Does a Data Integration system that has been developed using tools like Informatica, DataStage or other GUI based tools require documentation, how do we document the details?
The two documents that we prepare while building a Data Integration environment are
- High Level Design (HLD) document
- Low Level Design (LLD) document or the Program Specifications
HLD documents are a must; this document captures details in terms development standards, how to access the data and other data integration process design related information. This is prepared initially before starting the development then it gets updated as and when new design principles are introduced into the data integration environment.

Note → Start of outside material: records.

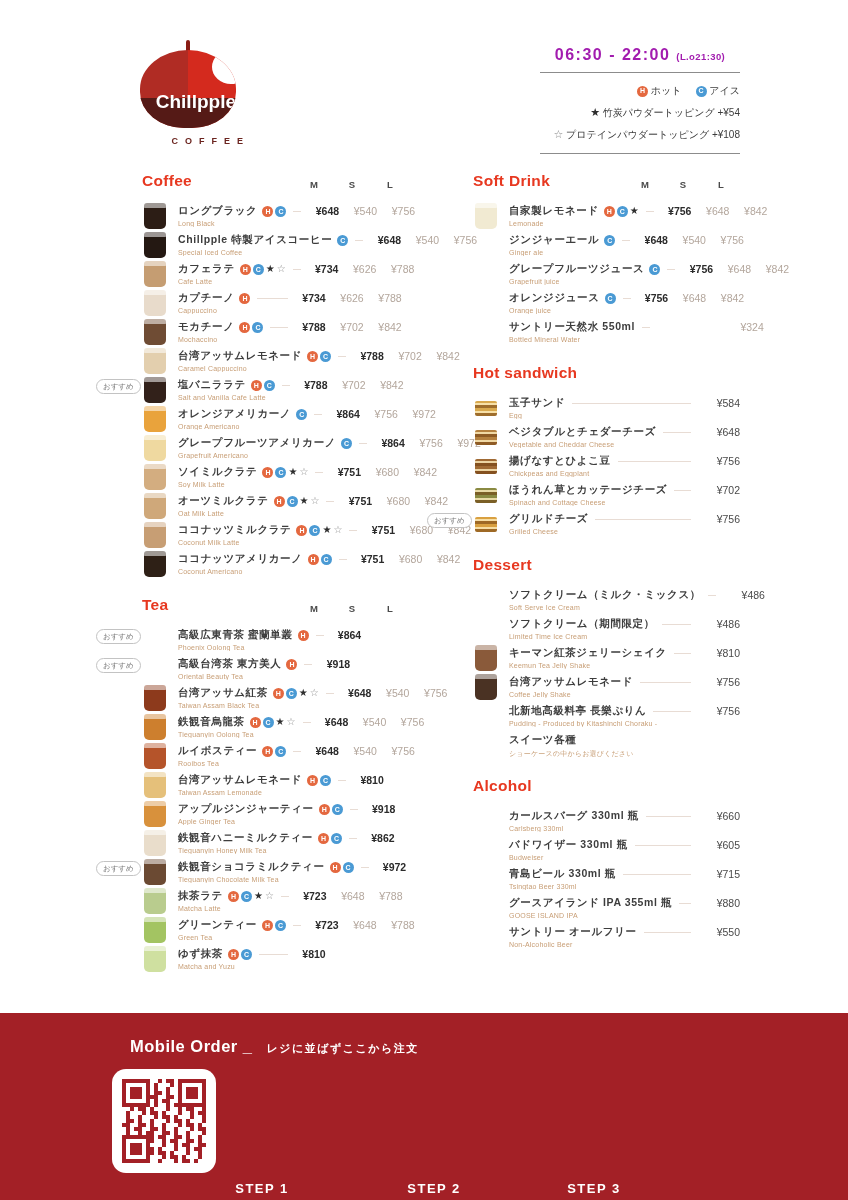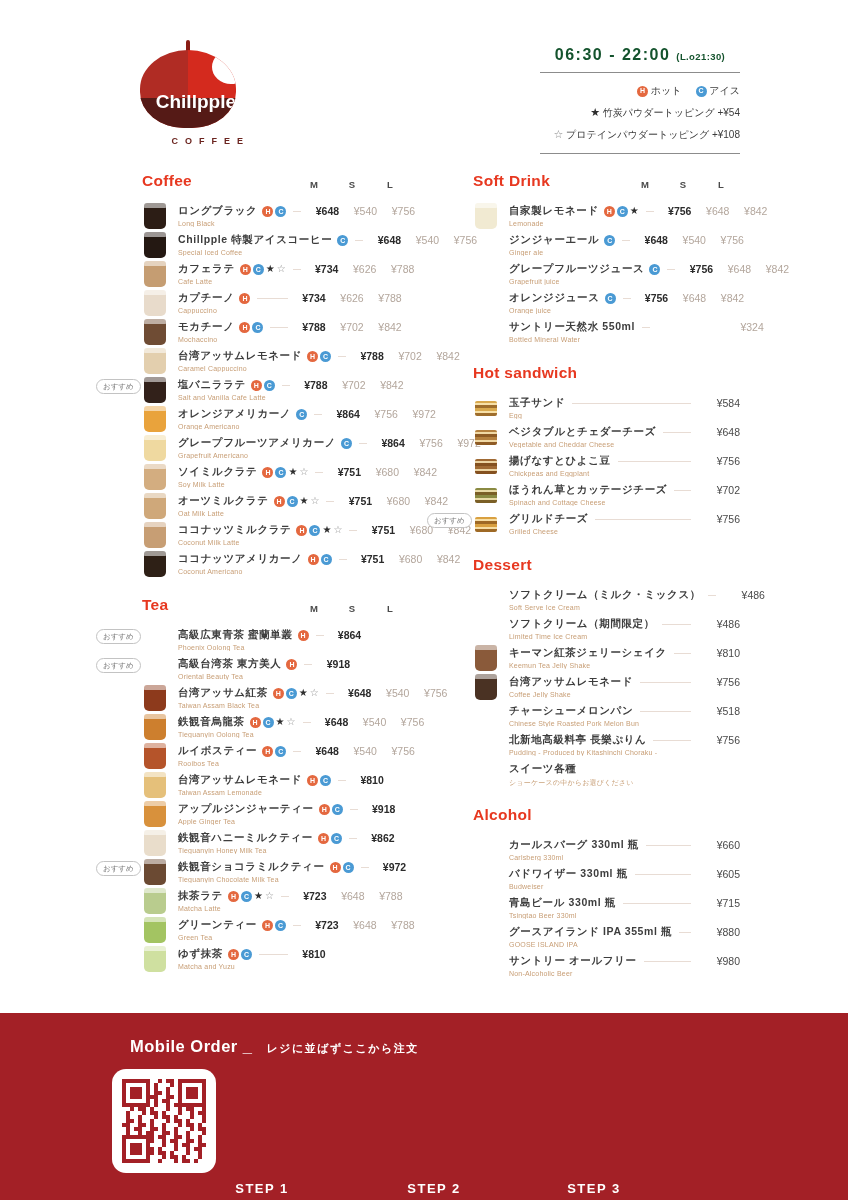--- a/index.html
+++ b/index.html
@@ -19,7 +19,7 @@
   .logo-caption{margin-top:8px;font-size:9px;font-weight:bold;letter-spacing:7px;color:#5a1b18;padding-left:7px;color:#6b241f;}
 
   .info{position:absolute;right:108px;top:46px;width:200px;}
-  .hours{font-size:16px;font-weight:bold;letter-spacing:1.5px;color:#14532d;text-align:center;white-space:nowrap;}
+  .hours{font-size:16px;font-weight:bold;letter-spacing:1.5px;color:#a21caf;text-align:center;white-space:nowrap;}
   .hours .lo{font-size:9.5px;letter-spacing:.4px;}
   .info hr{border:none;border-top:1px solid #8c8c8c;margin:8px 0;}
   .legend-block{text-align:right;}

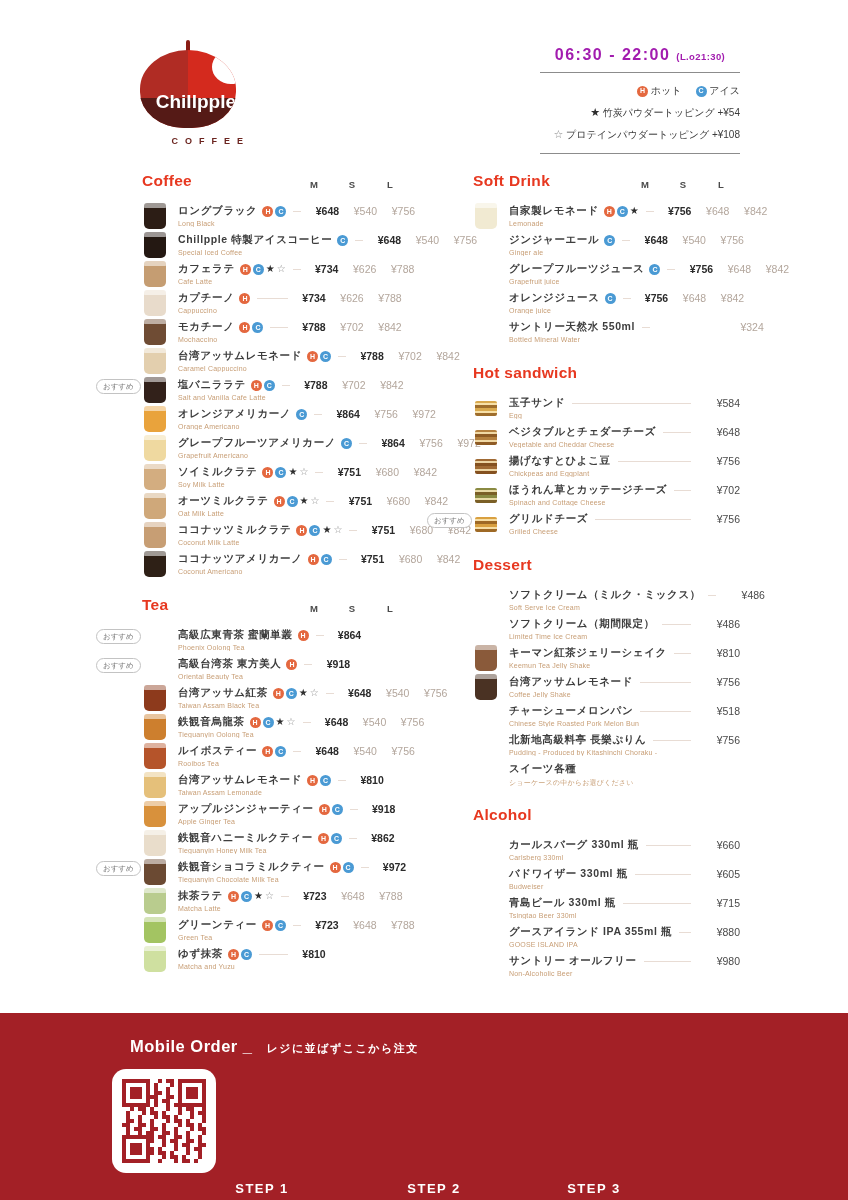--- a/index.html
+++ b/index.html
@@ -948,21 +948,6 @@
     </div>
   </div>
 
-  <div class="item">
-
-    <span class="thumb hidden"></span>
-    <div class="item-main">
-      <div class="name-row">
-        <span class="name">チャーシューメロンパン</span>
-
-        <span class="rule"></span>
-        <span class="prices single">
-                    <span>¥518</span>
-                  </span>
-      </div>
-      <div class="en">Chinese Style Roasted Pork Melon Bun</div>
-    </div>
-  </div>
 
   <div class="item">
 

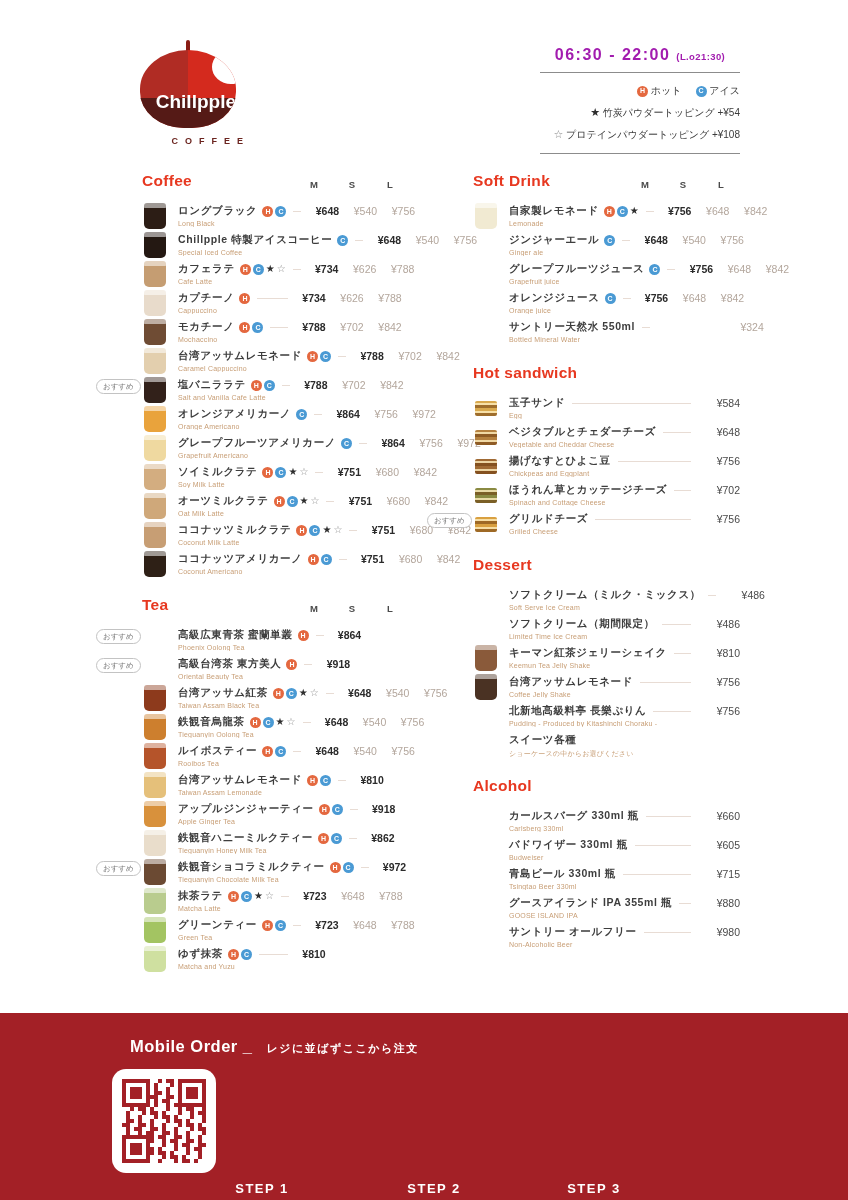--- a/index.html
+++ b/index.html
@@ -1060,7 +1060,7 @@
 
         <span class="rule"></span>
         <span class="prices single">
-                    <span>¥980</span>
+                    <span>¥550</span>
                   </span>
       </div>
       <div class="en">Non-Alcoholic Beer</div>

LLD documents provide details on what an individual mapping or job performs. In a GUI based tool the individual jobs are built as a data flow diagram, where the logic in the system is clearly depicted pictorially, if it’s Informatica then the details are much richer. LLD are not really required in a GUI environment. Can we write more details in a document and convey a message than what is represented pictorially?
When do we need LLD?
- LLDs are required for processes that are built in COBOL or ‘C’ or any other programming languages.

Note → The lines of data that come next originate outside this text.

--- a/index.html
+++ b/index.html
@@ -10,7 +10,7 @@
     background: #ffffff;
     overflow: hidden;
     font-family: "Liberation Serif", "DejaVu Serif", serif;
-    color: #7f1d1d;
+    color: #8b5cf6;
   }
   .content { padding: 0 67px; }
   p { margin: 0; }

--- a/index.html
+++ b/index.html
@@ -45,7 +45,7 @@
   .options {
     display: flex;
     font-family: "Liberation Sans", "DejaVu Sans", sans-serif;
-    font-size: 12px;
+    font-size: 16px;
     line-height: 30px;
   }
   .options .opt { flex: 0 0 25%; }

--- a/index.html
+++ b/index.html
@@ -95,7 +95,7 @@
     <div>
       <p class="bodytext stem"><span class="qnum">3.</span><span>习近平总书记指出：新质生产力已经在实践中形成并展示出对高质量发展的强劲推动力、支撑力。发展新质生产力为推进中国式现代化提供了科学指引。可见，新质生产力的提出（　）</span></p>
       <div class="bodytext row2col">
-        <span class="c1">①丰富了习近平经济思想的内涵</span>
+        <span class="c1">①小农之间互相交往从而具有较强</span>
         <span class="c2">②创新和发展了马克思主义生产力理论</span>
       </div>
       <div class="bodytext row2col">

- We may also need it if we are using ETL tools as a scheduling tool, where in all transformation logics are built into external database procedures or into programming languages.
- We may also need LLD prepared during the first time design of a job to capture the design steps in a document before starting the coding process, but there after once the design captured in the doc has been coded into an ETL tool, then maintaining such LLD documents outside ETL process is not required.
How can we avoid LLD?
Will just pictorial representation be fine? No, we need to follow the below steps to ensure that the metadata captured in a ETL tool is rich and enables documentation generation process.
- All data processing logics have to be built into the ETL tool using the transformation components provided.
- Do not embed the logics into free hand SQLs. Tools like Informatica also provide features to the capture the ‘WHERE’, ‘FROM’ clause separately by which the whole SQL (for source or lookup) need not typed as a free text.
- All comments about the process should be provided at the levels of mapping, transformation, field and formula expressions. Add labels of description at all possible instances.
- When ever the ETL job gets enhanced and changed, add the comments for the changes at all the impact points
If we can follow the above steps then the program specification or LLD can be just generated from the metadata of the tool. The thought is that all jobs have to be developed with proper comments and it should enable LLD document generation from the captured metadata.
Currently data integration tools do not support with features that can support data integration design phase like defining the data sources, defining the access methods, defining other data integration process design needs within the tool. There have been attempts to integrate Visio and the ETL tool….but still there is a long way to go before deciding whether we can avoid maintain external HLD documents….